Los errores en la estimación podían reducir la fuerza del disparo o
incluso hacerlo fallar completamente. Observó por su mira y
recalibró el fusil. El sujeto no estaba a más de cincuenta metros.
Tomó un cabestrillo y envolvió su brazo izquierdo para reducir el
movimiento. A la distancia en la que estaba podía apuntar
directamente a la cabeza sin posibilidad de error. Esa bala le
volaría el cerebro. Pero no era la ocasión. Recordó cuando en
situaciones de rehenes solía apuntar al cerebelo del adversario, la
parte del cerebro que maneja los movimientos voluntarios, para
impedir un último movimiento del sujeto. Decidió apuntar entonces
al pecho, para dañar los tejidos y provocar la pérdida de sangre.

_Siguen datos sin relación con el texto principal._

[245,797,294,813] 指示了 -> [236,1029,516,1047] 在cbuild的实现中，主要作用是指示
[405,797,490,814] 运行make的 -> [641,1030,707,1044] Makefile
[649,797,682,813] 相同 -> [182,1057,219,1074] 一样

Mientras el sujeto se disponía a entrar en el
hotel, Patrick pegó su mejilla a la culata. Inspiró para reducir el
movimiento. Colocó el dedo en el gatillo con la parte hacia atrás,
para evitar que el arma se moviera. Cuando se disponía a apretar la
palanca, escuchó gritos. A veinte metros, vio cómo dos niños iban
corriendo por la plaza con la cara pálida y manchas rojas. Uno
portaba una calabaza en su cabeza. Los dos llevaban bolsas en sus
manos. Era 31 de octubre. Ya prácticamente primero de noviembre:
Halloween. Nunca imaginó que en España también se festejase. En
ese mismo instante el sujeto abrió las puertas del hall central y se
perdió de vista. Refunfuñó. Pero como todo disparador de élite,
tenía un segundo plan por si el primero fallaba. No podía esperar
hasta mañana para terminar con el trabajo. La orden había sido
estricta
“Tienes que realizar el trabajo durante el transcurso del día”.

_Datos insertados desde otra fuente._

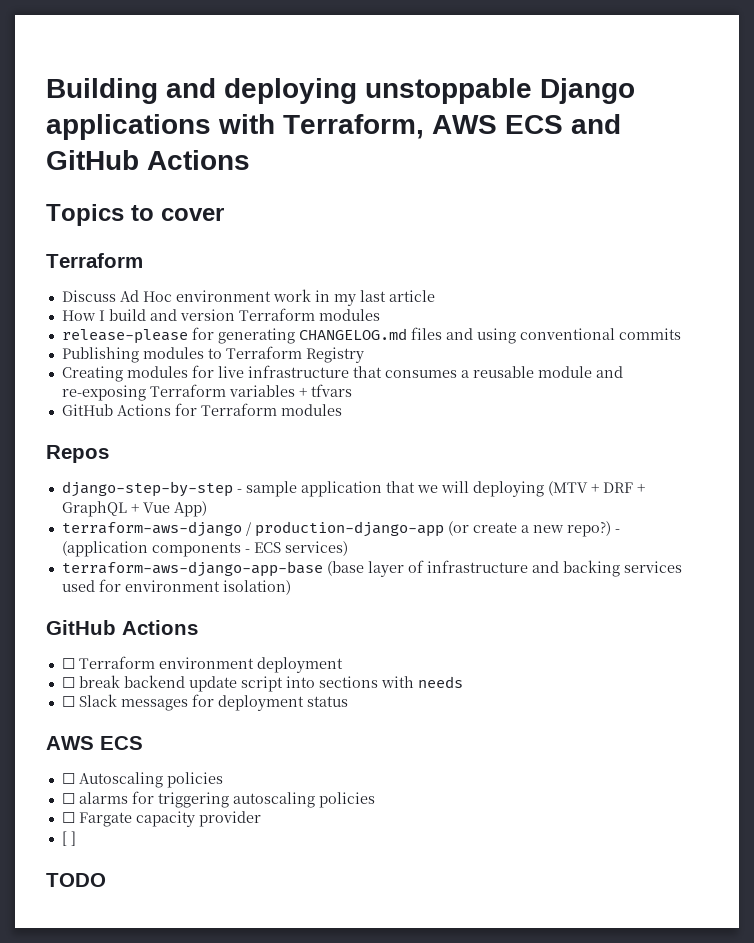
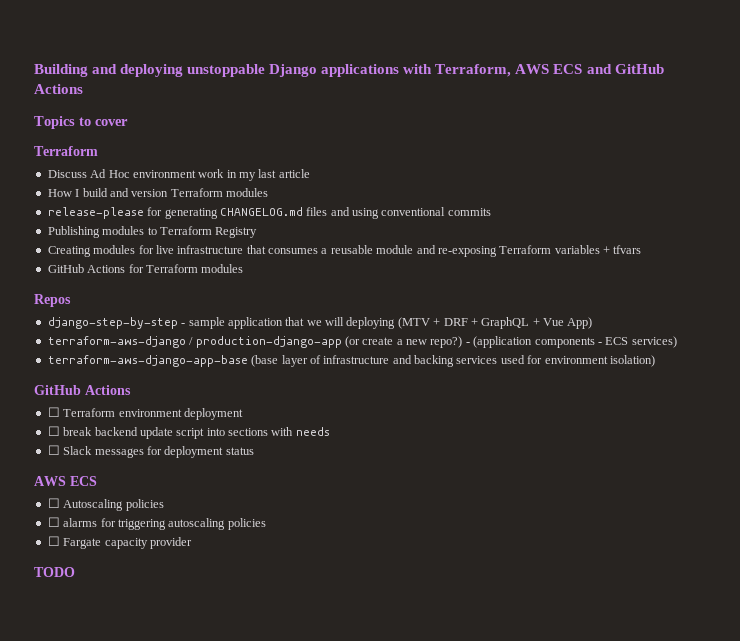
[61,831,76,846] // [ ] -> (192, 543) none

Lentamente se arrastró por el pasto hacia atrás. Quería tener una
mejor perspectiva del edificio. Había calculado que en el improbable
caso de que errara el disparo, iba a tener una segunda oportunidad
muy clara. La ventana de la habitación donde se hospedaba el sujeto
daba hacia la calle. El mismo frente. Iba a ser un tiro con una
complicación mayor ya que debía calcular la elevación del terreno.
Pero nada que no pudiera realizar. El sujeto estaba en el segundo
piso. Diez metros. En instantes debía estar en su habitación. Sólo
debía esperar que se acercara a la ventana. Y las persianas estaban
completamente abiertas. Si pretendía dormir sin que le molestase la
luz de la calle, debía cerrarlas. En ese momento no fallaría.